* [Work required] Give again, exactly as written, each line of the material below starting at the line that contains "[619,320,765,348] 0.0248 FET" and ending at the line that contains "[91,231,396,248] Need a". Both ends count, and no other line does.

* [Data extract]
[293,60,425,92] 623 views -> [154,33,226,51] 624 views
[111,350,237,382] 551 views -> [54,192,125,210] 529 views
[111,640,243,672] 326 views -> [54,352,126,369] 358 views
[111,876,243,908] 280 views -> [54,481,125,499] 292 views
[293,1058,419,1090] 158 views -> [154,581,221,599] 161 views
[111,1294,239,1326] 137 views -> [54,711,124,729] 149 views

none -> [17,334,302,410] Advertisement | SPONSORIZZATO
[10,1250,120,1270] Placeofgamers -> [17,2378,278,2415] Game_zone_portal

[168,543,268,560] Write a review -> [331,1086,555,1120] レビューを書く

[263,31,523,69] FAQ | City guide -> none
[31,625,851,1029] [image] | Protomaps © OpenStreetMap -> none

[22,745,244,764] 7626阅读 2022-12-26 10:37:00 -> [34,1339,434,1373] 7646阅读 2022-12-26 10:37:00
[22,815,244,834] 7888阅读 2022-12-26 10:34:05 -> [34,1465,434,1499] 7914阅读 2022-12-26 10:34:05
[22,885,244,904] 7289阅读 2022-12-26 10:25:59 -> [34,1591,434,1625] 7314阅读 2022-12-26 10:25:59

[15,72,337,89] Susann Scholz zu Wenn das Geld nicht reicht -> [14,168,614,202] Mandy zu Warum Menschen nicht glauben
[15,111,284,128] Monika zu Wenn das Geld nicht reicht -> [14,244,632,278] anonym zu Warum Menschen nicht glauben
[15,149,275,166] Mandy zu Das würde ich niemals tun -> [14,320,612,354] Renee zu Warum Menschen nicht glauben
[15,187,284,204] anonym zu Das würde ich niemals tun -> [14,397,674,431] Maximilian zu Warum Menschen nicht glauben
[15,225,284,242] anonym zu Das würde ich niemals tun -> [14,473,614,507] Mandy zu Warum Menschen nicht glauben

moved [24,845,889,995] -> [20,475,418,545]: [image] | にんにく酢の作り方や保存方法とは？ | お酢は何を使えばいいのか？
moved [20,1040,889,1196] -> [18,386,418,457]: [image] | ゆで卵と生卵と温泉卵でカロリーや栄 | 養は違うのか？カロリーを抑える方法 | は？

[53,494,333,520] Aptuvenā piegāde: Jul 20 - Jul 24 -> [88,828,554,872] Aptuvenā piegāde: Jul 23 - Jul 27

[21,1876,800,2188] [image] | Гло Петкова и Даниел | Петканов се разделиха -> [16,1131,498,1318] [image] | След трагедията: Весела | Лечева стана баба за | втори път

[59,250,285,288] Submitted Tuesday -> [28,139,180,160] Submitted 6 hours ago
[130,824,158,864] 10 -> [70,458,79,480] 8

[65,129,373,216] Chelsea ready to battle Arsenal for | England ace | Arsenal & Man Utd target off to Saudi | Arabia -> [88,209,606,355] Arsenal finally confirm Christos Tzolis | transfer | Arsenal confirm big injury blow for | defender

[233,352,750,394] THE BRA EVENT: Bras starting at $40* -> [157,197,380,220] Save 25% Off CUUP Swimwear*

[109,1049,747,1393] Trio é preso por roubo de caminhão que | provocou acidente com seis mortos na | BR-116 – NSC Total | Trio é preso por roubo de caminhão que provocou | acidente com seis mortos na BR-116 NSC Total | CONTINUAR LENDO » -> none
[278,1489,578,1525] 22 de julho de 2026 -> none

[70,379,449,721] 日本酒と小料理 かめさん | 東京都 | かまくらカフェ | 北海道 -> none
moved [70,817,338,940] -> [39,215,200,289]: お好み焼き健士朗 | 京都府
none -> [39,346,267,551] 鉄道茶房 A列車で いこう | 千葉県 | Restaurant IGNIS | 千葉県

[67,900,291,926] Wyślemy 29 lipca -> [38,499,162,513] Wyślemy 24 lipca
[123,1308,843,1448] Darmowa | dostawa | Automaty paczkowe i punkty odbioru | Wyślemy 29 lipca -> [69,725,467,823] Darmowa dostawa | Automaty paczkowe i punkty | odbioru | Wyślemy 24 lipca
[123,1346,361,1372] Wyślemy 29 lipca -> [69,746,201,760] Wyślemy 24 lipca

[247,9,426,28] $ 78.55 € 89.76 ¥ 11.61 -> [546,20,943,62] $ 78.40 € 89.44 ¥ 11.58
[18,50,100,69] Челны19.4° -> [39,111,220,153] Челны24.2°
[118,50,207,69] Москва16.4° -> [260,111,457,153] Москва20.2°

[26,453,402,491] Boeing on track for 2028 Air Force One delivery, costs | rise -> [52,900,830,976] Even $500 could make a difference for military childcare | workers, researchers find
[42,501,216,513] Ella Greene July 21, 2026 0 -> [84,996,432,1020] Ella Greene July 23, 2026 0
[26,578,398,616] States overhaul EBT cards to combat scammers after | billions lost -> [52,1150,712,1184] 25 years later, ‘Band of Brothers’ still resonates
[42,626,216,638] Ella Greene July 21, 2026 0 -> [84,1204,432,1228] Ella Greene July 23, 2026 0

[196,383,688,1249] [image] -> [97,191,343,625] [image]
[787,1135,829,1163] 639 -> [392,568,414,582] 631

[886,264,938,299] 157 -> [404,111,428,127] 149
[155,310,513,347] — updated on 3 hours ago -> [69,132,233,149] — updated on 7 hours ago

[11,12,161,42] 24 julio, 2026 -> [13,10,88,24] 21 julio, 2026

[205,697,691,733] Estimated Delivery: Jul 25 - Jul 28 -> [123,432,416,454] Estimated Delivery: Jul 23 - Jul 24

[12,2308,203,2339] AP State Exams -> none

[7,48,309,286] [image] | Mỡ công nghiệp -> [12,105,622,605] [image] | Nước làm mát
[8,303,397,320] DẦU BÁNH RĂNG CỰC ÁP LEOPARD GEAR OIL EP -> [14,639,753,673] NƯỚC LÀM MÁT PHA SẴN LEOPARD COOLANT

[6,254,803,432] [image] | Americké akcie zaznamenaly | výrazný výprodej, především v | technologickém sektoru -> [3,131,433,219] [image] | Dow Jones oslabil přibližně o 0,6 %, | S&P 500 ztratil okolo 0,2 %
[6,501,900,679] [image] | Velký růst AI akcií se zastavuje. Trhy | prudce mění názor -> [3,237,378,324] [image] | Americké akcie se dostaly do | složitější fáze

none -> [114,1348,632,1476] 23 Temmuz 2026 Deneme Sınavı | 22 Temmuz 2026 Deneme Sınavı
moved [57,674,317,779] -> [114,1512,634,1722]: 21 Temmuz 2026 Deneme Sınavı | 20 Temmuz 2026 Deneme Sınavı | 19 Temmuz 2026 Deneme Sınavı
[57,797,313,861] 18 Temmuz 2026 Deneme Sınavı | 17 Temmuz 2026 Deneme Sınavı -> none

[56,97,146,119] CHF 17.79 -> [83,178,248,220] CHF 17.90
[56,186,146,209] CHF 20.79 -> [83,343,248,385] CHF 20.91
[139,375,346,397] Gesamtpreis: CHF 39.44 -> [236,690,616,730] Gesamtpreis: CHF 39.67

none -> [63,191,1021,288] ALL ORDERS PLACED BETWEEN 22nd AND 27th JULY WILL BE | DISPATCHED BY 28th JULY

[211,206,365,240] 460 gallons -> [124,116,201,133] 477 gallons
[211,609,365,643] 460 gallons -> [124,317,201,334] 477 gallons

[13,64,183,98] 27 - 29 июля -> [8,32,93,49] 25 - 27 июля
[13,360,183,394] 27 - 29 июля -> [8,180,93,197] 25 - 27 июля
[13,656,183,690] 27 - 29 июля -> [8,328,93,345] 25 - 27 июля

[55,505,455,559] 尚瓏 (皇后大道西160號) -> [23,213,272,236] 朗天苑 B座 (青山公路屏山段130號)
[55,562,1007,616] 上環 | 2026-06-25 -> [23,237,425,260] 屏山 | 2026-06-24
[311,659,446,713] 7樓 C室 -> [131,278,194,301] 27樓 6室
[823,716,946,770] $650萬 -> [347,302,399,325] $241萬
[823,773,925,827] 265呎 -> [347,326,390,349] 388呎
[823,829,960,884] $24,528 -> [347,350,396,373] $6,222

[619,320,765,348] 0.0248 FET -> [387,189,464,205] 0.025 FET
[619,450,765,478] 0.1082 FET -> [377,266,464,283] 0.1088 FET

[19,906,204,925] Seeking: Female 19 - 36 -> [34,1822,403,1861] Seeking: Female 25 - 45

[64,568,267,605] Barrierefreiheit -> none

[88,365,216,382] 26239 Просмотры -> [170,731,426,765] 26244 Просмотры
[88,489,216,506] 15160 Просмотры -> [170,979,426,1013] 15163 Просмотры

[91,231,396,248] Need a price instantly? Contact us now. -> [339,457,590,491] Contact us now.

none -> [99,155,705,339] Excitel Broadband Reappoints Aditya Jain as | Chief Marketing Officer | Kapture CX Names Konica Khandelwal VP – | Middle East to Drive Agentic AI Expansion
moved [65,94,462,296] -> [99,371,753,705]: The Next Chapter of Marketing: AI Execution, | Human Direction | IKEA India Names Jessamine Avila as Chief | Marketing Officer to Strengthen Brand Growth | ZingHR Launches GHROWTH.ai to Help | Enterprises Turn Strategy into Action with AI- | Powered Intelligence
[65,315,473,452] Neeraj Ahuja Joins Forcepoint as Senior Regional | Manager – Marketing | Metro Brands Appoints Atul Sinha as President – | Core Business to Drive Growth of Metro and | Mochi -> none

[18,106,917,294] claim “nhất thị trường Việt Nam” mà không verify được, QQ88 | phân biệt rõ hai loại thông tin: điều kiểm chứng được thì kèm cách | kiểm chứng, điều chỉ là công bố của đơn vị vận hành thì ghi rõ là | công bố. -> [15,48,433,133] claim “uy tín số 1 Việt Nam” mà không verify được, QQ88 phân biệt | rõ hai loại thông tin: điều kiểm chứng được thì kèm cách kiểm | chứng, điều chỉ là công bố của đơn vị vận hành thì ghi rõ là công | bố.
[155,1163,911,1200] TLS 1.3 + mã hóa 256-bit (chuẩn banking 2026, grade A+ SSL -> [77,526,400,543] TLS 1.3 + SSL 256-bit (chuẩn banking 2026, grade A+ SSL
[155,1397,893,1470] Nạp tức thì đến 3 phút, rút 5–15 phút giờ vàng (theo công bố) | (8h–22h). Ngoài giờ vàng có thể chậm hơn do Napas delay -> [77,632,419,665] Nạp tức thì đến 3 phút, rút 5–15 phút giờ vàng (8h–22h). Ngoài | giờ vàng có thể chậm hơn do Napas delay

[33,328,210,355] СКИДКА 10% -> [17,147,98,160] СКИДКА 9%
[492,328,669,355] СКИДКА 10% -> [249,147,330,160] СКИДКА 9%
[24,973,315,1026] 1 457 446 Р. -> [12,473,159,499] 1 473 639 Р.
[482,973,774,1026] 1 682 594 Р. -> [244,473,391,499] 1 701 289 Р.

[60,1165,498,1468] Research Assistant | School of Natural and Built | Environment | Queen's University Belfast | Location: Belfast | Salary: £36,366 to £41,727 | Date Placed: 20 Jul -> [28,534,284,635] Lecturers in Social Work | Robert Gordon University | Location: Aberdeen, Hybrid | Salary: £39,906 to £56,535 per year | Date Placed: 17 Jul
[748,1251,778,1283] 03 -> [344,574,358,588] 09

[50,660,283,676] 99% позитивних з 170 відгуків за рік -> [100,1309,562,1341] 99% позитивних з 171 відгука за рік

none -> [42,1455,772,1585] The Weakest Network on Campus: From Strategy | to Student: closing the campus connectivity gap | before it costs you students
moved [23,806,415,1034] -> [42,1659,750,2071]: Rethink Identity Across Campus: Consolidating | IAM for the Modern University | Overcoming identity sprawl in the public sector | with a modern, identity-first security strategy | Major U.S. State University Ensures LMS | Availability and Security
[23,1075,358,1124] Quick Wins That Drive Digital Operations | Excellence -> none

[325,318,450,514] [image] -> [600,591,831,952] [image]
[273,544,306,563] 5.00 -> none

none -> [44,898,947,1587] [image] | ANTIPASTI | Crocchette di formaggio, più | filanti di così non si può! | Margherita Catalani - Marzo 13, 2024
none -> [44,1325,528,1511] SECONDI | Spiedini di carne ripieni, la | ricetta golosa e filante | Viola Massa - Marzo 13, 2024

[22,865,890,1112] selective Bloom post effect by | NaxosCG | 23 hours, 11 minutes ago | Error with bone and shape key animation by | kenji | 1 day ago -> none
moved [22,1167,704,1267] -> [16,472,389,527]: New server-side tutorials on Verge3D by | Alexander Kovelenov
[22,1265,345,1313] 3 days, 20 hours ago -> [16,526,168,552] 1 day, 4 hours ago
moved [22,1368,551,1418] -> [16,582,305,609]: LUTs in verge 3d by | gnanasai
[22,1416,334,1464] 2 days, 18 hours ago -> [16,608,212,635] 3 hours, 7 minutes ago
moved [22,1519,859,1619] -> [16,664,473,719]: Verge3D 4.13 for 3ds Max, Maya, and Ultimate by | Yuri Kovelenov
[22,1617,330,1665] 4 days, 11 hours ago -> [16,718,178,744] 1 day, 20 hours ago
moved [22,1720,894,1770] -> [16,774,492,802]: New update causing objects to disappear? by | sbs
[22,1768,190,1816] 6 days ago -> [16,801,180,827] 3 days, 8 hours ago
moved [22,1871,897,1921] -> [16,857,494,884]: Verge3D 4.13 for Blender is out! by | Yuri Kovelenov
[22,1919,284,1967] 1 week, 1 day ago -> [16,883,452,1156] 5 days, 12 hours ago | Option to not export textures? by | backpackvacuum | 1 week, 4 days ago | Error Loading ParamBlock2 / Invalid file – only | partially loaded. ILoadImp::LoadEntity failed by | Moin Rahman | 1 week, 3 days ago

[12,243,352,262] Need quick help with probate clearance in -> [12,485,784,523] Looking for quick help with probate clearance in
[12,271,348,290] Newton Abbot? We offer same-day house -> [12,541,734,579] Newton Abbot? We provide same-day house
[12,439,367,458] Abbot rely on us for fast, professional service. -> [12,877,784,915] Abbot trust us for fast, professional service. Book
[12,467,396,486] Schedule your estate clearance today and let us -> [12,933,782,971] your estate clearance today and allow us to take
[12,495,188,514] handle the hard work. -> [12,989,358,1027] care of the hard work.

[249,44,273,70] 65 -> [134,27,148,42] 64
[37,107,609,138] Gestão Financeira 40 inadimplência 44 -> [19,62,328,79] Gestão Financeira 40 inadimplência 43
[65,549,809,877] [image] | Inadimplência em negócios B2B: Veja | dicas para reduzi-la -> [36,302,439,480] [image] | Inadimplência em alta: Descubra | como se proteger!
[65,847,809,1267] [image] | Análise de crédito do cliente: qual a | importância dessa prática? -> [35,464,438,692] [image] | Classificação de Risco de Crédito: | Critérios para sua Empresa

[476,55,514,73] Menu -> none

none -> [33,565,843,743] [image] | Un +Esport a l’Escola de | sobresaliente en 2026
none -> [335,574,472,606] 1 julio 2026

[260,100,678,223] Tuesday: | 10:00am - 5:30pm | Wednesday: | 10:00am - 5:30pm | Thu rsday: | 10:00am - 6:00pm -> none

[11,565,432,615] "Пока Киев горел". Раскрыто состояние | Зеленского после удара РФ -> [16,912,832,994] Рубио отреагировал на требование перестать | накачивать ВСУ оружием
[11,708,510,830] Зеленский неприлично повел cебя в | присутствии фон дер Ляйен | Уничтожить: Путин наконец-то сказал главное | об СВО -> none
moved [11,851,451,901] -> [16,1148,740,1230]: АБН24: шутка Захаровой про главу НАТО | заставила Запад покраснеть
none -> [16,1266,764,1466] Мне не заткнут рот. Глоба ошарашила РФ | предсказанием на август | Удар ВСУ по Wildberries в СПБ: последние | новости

* [Exercise answer]
[619,320,765,348] 0.0248 FET -> [387,189,464,205] 0.025 FET
[619,450,765,478] 0.1082 FET -> [377,266,464,283] 0.1088 FET

[19,906,204,925] Seeking: Female 19 - 36 -> [34,1822,403,1861] Seeking: Female 25 - 45

[64,568,267,605] Barrierefreiheit -> none

[88,365,216,382] 26239 Просмотры -> [170,731,426,765] 26244 Просмотры
[88,489,216,506] 15160 Просмотры -> [170,979,426,1013] 15163 Просмотры

[91,231,396,248] Need a price instantly? Contact us now. -> [339,457,590,491] Contact us now.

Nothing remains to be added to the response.